___ SUPPLIED RECORDS

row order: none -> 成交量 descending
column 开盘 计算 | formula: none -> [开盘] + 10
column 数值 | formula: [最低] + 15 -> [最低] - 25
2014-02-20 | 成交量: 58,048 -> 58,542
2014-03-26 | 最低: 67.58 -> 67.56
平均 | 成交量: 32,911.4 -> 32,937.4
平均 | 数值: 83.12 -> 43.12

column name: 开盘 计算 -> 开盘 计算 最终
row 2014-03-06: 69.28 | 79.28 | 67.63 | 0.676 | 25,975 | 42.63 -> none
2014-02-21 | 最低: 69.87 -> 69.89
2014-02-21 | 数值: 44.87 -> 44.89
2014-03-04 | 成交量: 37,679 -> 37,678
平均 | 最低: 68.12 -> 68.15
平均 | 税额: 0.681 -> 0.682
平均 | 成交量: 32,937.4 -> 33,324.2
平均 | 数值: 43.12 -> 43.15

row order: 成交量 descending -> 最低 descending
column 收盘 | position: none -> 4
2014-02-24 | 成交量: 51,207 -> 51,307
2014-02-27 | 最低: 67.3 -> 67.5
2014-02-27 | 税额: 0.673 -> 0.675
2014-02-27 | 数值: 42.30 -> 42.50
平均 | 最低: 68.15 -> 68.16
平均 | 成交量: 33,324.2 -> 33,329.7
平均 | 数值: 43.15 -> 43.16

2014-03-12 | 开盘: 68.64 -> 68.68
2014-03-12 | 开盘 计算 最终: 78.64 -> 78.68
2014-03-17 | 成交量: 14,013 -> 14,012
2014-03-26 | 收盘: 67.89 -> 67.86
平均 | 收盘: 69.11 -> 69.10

______
___ SUPPLIED RECORDS

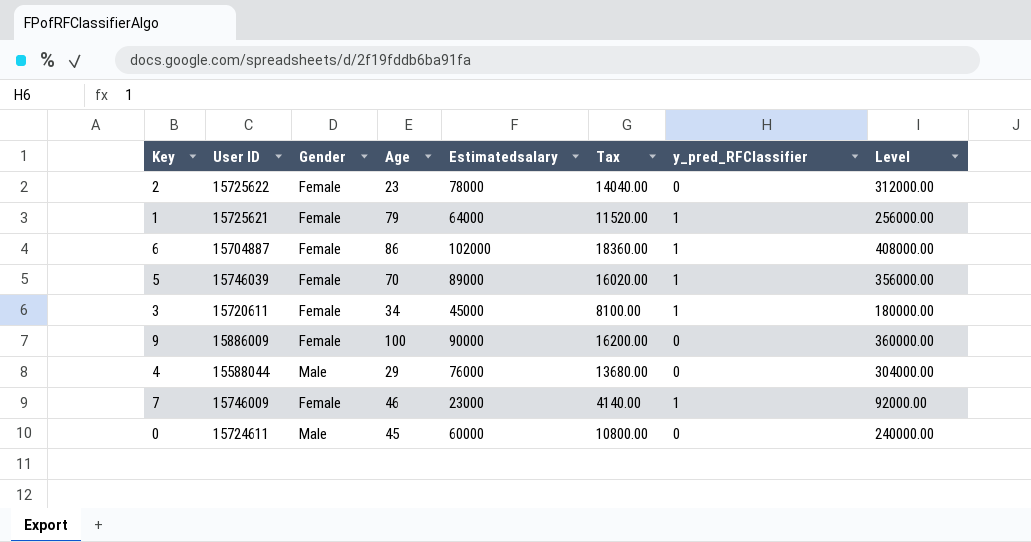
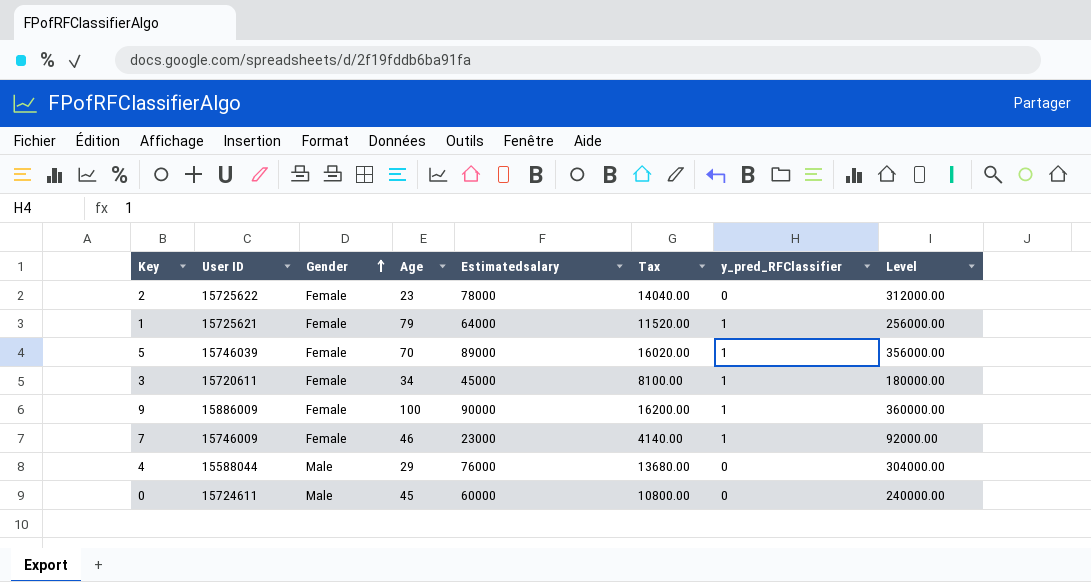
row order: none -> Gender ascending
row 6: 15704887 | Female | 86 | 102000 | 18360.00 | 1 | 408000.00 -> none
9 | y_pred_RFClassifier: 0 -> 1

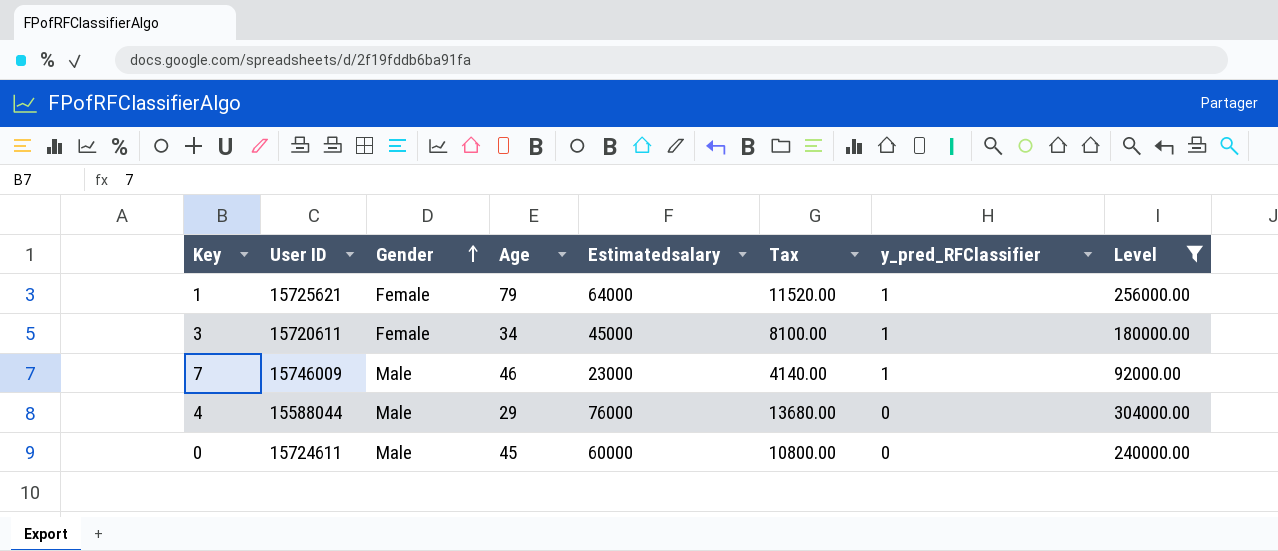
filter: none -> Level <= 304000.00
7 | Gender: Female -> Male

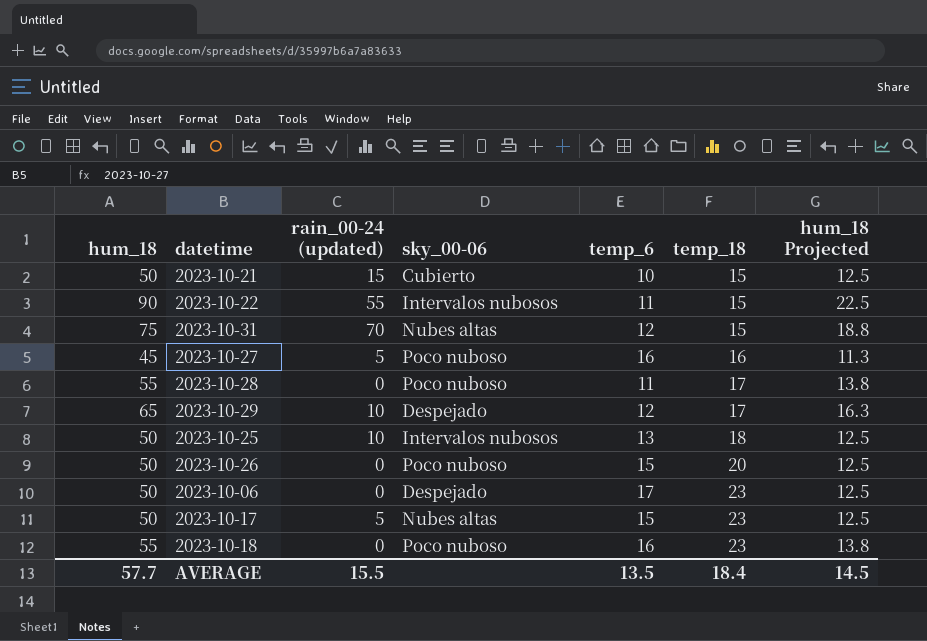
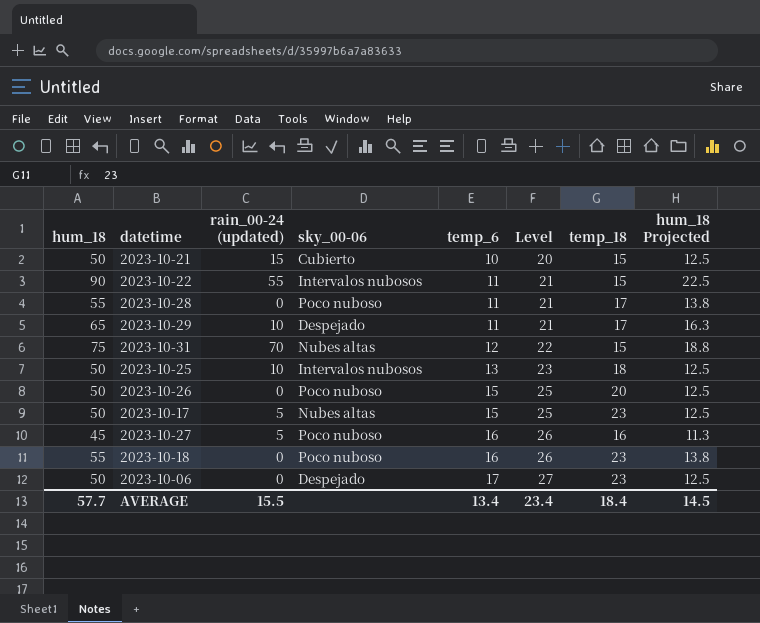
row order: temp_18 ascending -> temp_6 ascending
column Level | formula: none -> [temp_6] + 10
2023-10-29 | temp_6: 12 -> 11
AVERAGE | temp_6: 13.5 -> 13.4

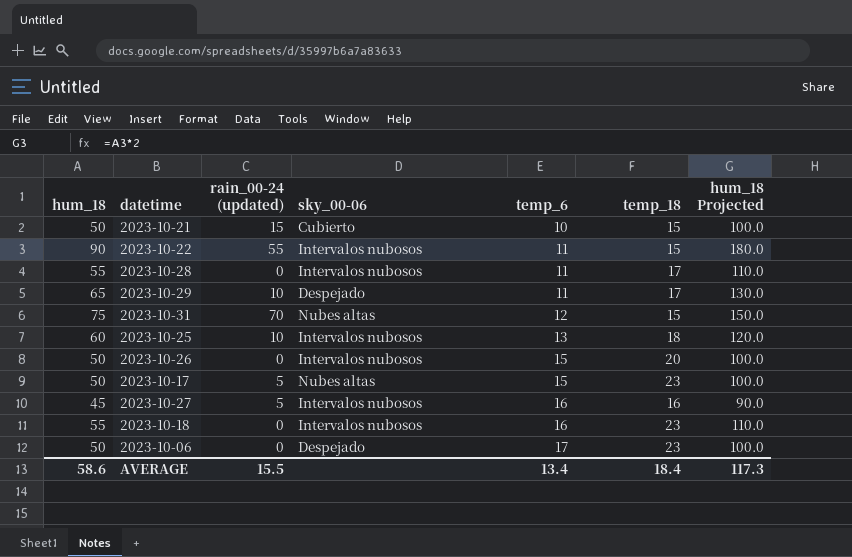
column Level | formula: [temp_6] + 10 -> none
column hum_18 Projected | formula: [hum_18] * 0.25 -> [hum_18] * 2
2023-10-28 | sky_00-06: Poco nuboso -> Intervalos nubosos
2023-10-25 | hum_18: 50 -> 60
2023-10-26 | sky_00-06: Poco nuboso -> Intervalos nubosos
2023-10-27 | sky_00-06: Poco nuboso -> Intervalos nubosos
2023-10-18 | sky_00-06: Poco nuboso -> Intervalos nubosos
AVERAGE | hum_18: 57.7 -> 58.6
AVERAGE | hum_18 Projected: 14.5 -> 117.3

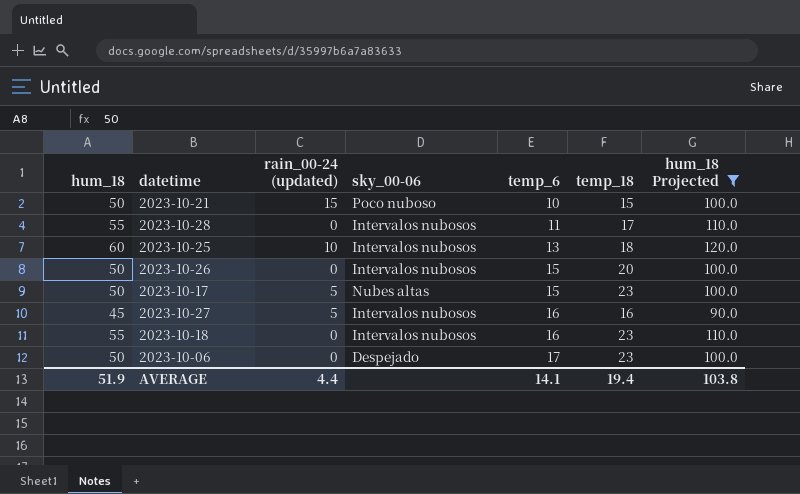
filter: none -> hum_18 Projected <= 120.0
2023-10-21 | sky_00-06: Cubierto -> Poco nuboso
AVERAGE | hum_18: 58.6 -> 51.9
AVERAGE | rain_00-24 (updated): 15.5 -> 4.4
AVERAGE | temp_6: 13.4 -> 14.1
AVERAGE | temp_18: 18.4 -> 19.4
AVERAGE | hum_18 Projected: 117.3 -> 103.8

______
___ SUPPLIED RECORDS

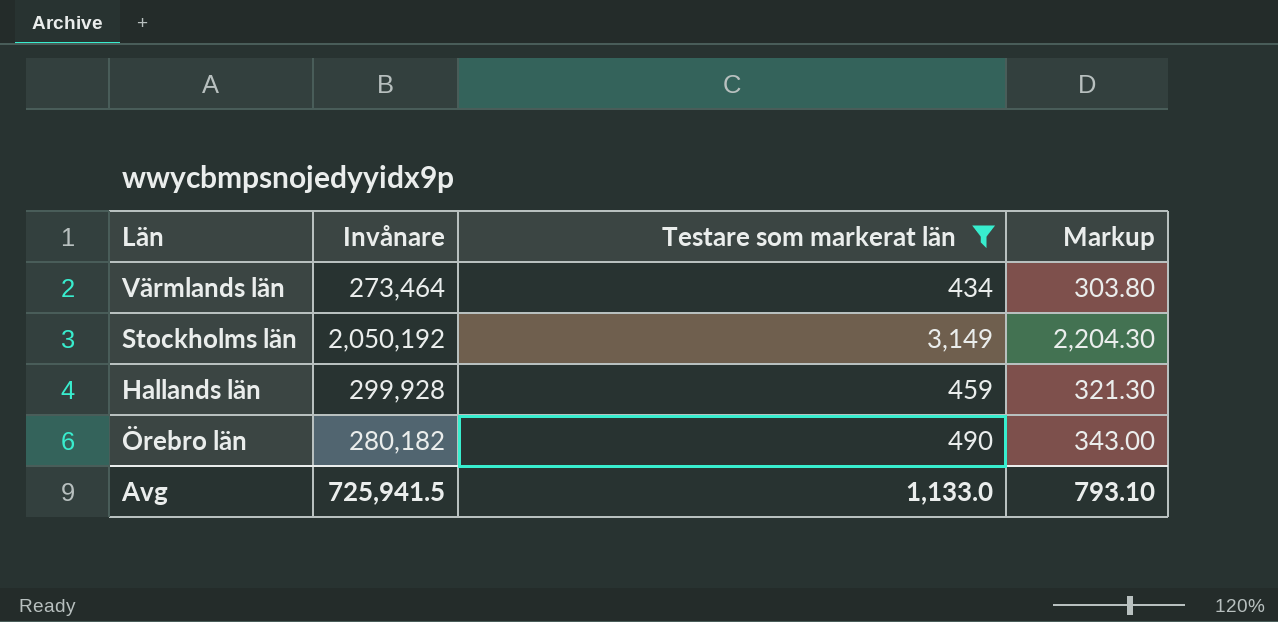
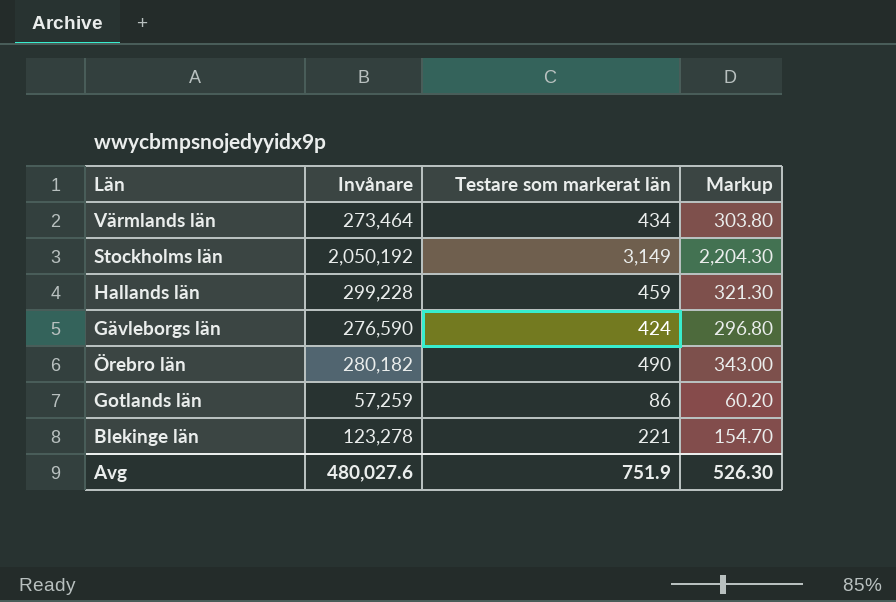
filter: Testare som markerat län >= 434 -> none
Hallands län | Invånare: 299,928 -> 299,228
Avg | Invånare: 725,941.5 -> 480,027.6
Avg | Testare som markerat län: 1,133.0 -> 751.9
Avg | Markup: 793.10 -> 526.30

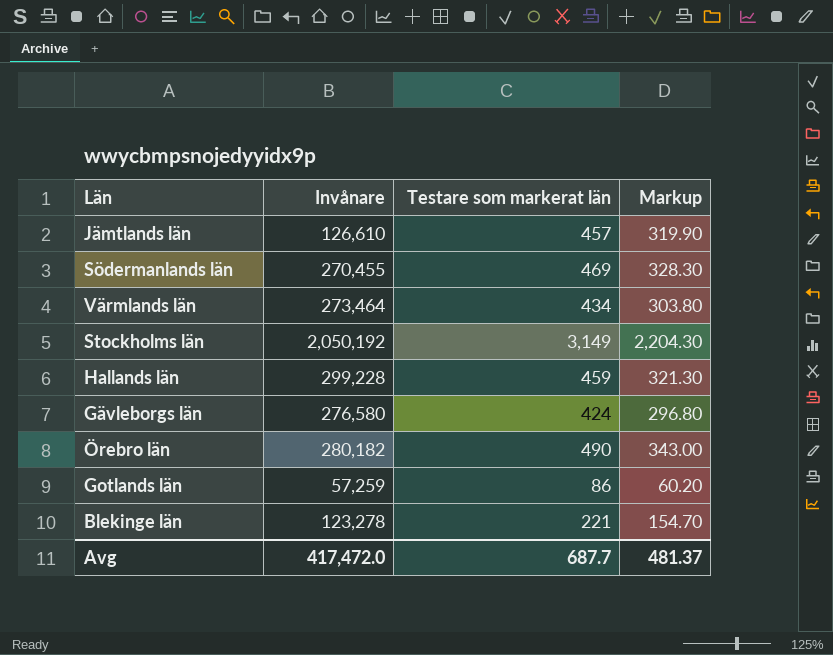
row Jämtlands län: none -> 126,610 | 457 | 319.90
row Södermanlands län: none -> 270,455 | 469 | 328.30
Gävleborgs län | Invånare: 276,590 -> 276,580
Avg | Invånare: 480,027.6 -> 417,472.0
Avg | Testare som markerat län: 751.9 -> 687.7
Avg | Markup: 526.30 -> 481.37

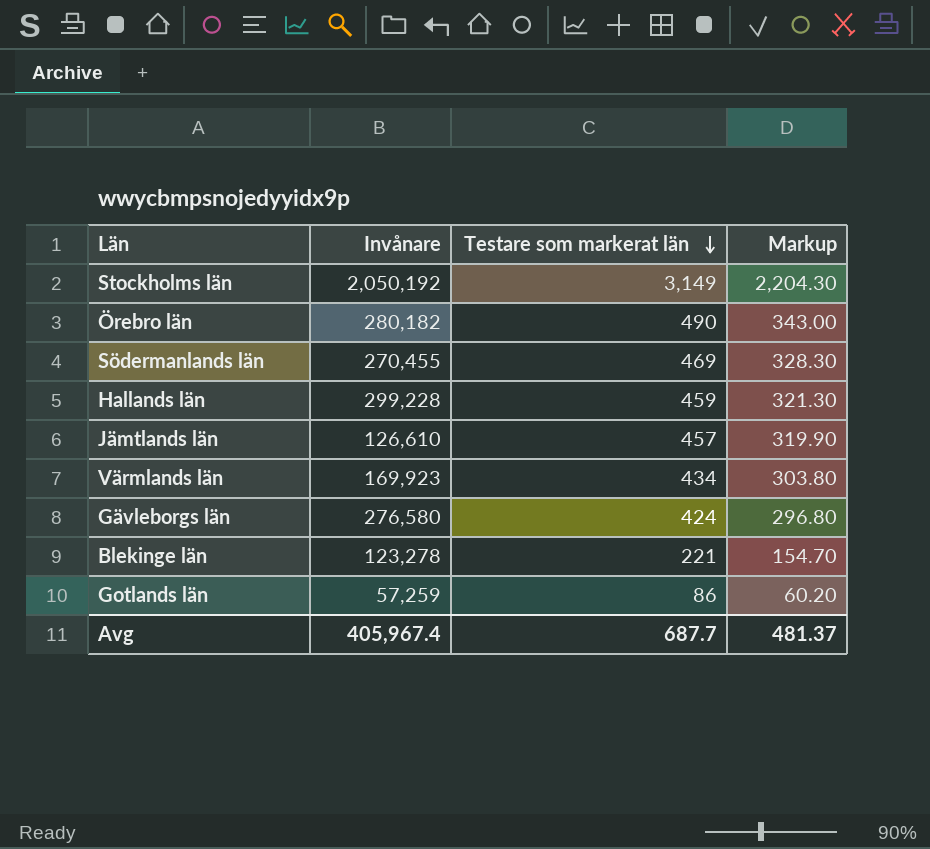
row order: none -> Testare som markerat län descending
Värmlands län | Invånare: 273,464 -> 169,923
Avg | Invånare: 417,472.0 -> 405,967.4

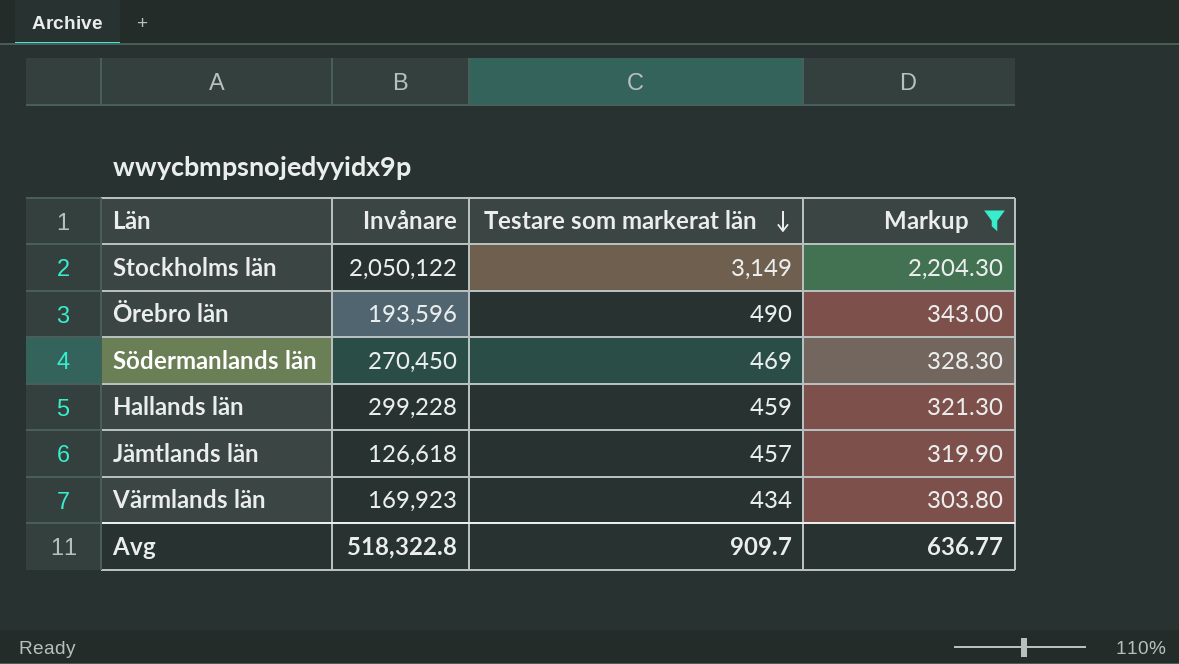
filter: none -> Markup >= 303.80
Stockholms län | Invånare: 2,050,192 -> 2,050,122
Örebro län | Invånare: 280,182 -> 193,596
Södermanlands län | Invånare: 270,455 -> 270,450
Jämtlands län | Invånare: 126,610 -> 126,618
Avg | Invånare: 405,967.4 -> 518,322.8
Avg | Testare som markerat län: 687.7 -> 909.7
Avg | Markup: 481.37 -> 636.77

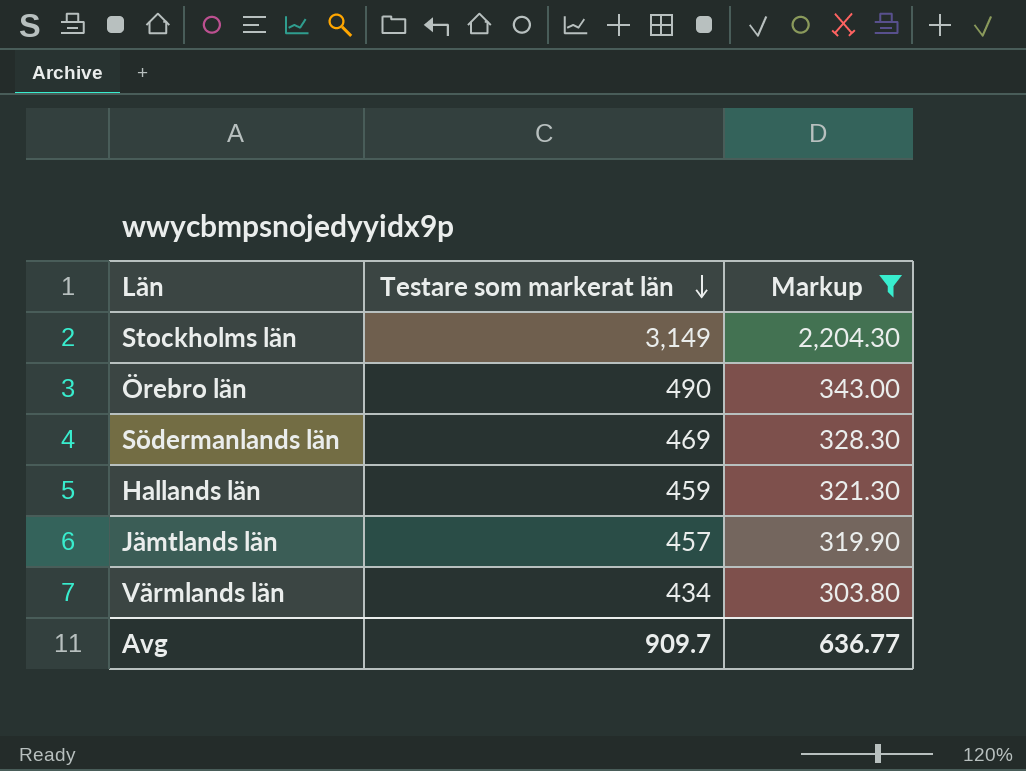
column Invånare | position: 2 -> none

______

- PROBLEM -
From the entries, copy every line in which the string "Poco" can be found.

- REPLY -
2023-10-28 | sky_00-06: Poco nuboso -> Intervalos nubosos
2023-10-26 | sky_00-06: Poco nuboso -> Intervalos nubosos
2023-10-27 | sky_00-06: Poco nuboso -> Intervalos nubosos
2023-10-18 | sky_00-06: Poco nuboso -> Intervalos nubosos
2023-10-21 | sky_00-06: Cubierto -> Poco nuboso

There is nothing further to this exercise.